Heute stand das große gemeinsame Boarding-House/die Institution Theodor-Schneller-Iftar an. Sogar die Schülerinnen und Schüler, welche die Ramadan-Zeit nicht im Internat, sondern zu Hause verbringen, kamen für das gemeinsame Fastenbrechen. Die Aula der Schule wurde mit langen Tafeln, Geschenken, einer Leinwand und einem Rednerpult hergerichtet. Außer den Internatskindern und den Erzieherinnen und Erziehern waren der Bürgermeister des Gouvernements Zarqas eine Menge Helfer einer Organisation (die zu Ramadan viele Dienste leistet), der Referent der Schüler und Familienmitglieder sowie Familien mit Kindern mit Trisomy 21 anwesend. Später kamen sogar noch Vertreter der Polizei. Es wurde nicht wie vermutet eine kleine interne Festlichkeit des Internates. Damit lag der Fokus auch leider zu wenig auf dem Zusammensein, sondern viel mehr darauf, die Schule und das Internat zu vermarkten. Die Kinder des Internates hatten sich herausgeputzt. Kurz vor dem Beginn der Veranstaltung um 17 Uhr mussten die kleineren Jungs ihre Schuhe putzen. Geordnet wurde die Veranstaltung betreten. Doch bevor es endlich anfing, vergingen viele Minuten, indem alle ein wenig hungrig und hippeliger wurden. Die Veranstaltung begann mit einer Reihe von Reden und einem kleinen Film über die Institution Theodor-Schneller. Dann wurde noch kurz ein Foto mit allen Internatskindern gemacht und dann war es endlich soweit – 18.57. Die Zeit des heutigen Fastenbrechens. Und dann wurde sich nur auf das Essen konzentriert. Es gab eine Menge Datteln, Salat, Falafel-Sandwich oder Schawama mit Pommes und vielerlei verschiedene Getränke.

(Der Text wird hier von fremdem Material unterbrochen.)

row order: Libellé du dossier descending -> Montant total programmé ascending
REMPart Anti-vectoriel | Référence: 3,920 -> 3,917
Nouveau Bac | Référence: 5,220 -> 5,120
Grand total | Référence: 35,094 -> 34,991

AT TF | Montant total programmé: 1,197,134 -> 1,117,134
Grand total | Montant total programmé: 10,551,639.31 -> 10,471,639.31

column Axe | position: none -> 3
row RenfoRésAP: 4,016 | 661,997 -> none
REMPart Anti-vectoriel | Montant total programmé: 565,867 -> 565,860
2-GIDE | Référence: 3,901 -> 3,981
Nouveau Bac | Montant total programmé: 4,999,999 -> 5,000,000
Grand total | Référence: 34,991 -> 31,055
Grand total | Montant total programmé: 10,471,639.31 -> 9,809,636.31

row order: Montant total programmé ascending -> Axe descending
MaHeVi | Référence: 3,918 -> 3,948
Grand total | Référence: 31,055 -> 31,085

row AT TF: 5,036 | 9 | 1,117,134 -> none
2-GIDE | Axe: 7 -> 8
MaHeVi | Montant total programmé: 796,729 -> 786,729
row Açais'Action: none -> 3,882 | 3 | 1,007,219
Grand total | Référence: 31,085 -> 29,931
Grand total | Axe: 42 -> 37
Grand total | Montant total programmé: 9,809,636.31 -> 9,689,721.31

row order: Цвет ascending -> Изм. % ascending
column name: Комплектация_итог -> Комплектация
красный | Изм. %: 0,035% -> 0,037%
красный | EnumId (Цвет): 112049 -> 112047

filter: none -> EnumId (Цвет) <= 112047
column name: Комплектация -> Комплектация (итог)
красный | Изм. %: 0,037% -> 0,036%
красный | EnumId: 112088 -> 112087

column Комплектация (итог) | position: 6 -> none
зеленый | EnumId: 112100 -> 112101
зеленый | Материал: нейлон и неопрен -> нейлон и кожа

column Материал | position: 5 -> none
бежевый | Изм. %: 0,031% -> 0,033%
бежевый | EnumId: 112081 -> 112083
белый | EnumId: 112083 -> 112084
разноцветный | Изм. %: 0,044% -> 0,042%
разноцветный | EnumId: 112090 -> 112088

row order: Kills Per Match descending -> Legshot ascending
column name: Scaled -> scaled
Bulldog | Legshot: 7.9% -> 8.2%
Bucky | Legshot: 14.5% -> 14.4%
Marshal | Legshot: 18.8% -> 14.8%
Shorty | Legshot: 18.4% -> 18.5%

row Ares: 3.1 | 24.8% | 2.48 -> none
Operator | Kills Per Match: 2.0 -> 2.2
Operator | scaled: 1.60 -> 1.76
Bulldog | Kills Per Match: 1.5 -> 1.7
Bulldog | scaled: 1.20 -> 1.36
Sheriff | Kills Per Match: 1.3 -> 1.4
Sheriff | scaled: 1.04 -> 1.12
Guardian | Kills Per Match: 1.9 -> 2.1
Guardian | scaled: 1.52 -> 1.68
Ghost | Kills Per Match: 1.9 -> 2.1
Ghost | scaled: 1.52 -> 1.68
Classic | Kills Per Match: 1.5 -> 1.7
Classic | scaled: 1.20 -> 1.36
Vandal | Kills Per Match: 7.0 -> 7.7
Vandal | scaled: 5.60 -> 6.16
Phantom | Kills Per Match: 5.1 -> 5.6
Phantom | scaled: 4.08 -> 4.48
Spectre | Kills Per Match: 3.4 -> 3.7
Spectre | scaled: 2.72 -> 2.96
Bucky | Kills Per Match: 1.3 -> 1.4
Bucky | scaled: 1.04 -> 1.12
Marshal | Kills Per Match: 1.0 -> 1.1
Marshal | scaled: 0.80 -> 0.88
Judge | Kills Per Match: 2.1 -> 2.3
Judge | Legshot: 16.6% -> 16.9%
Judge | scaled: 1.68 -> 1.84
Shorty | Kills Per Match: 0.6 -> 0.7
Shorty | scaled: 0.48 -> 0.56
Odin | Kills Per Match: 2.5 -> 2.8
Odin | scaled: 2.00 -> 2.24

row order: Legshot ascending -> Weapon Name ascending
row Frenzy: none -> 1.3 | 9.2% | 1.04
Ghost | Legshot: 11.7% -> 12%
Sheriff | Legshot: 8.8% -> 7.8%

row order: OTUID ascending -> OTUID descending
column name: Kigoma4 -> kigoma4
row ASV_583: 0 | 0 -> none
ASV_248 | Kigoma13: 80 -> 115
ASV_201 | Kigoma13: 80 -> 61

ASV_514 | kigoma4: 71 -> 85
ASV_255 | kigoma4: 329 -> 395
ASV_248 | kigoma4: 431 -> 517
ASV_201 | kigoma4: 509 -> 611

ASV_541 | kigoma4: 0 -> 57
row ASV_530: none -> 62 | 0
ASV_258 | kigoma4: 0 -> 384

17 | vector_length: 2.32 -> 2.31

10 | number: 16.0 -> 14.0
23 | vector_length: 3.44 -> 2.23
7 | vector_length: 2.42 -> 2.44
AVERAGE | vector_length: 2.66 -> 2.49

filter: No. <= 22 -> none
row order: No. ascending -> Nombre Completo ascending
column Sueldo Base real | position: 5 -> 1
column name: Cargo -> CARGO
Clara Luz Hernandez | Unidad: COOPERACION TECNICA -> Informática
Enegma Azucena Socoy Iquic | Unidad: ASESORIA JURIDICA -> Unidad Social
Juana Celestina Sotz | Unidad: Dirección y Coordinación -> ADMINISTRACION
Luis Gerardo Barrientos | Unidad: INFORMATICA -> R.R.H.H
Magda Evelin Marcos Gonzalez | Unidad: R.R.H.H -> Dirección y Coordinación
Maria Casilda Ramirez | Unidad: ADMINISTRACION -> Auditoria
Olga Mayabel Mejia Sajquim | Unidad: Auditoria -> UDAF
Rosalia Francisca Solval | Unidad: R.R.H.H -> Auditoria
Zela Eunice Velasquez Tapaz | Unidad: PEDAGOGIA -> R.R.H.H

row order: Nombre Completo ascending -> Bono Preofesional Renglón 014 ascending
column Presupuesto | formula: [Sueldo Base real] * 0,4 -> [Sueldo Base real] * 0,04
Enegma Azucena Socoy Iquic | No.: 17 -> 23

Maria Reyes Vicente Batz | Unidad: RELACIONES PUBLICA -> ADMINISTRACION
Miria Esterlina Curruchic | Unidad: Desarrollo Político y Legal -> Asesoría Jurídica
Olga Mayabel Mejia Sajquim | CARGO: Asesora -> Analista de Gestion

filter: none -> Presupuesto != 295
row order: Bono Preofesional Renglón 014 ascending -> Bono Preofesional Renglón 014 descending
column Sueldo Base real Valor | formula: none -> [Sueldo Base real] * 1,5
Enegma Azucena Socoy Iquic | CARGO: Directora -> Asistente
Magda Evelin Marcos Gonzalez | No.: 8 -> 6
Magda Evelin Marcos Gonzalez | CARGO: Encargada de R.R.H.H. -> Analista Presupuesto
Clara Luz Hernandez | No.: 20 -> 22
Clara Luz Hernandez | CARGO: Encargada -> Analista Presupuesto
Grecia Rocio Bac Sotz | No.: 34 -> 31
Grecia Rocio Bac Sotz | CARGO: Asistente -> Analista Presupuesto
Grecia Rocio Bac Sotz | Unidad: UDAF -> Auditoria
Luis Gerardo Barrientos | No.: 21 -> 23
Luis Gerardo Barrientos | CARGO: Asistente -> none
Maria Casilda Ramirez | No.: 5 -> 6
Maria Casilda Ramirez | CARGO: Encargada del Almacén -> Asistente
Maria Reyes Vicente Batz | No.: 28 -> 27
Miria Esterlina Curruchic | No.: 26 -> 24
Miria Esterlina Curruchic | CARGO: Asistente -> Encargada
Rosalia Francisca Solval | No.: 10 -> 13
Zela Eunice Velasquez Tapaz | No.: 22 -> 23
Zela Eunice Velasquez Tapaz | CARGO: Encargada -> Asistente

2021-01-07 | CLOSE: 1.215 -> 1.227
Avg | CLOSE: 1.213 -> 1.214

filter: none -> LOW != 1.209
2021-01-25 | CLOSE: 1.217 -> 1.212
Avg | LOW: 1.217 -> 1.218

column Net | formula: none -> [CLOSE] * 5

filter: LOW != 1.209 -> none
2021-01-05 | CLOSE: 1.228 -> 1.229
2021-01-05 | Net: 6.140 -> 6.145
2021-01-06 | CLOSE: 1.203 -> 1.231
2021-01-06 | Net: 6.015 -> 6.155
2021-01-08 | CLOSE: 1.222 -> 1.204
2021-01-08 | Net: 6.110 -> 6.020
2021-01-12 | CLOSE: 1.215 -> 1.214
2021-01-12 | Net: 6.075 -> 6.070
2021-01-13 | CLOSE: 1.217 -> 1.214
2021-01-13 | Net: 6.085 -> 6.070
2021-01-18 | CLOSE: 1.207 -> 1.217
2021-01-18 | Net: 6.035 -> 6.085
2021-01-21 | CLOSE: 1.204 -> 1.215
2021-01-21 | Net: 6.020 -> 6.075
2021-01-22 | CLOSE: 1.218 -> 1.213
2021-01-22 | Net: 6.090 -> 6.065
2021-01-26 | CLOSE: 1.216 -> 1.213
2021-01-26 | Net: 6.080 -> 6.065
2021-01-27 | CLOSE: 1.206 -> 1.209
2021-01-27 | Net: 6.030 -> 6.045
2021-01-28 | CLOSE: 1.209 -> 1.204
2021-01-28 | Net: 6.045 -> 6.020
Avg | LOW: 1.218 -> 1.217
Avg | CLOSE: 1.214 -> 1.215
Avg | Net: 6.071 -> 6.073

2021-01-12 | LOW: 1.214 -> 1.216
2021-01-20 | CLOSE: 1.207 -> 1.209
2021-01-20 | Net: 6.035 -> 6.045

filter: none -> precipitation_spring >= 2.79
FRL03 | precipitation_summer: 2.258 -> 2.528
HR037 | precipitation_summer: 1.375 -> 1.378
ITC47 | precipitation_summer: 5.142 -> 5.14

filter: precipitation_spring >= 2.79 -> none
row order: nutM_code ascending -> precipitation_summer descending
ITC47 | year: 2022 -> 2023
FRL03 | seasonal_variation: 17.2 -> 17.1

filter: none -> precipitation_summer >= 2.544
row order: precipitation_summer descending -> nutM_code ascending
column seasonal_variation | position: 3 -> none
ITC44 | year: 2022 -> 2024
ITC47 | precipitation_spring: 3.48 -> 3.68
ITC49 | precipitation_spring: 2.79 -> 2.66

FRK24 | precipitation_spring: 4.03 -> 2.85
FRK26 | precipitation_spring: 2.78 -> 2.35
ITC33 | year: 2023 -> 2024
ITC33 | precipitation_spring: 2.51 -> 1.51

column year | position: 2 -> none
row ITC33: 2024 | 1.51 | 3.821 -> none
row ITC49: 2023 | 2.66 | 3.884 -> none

Nach dem gemeinsamen Essen haben viele der muslimischen Kinder das Gelände auch wieder verlassen und sind zurück zu sich nach Hause gegangen. Was vielleicht auch noch spannend zu erwähnen wäre, ist, dass an dem heutigen Abend Christen und Muslime gemeinsam das Iftar gefeiert haben. Und das, obwohl die Institution Schneller eigentlich christliche Strukturen zumindest in all den Leitungspositionen hat. Und damit ein muslimisches Fastenbrechen für die Theodor-Schneller-Institution nicht erwartet wird. Dennoch wird hiermit eben auf die vermehrten muslimischen Kinder im Internat Rücksicht genommen.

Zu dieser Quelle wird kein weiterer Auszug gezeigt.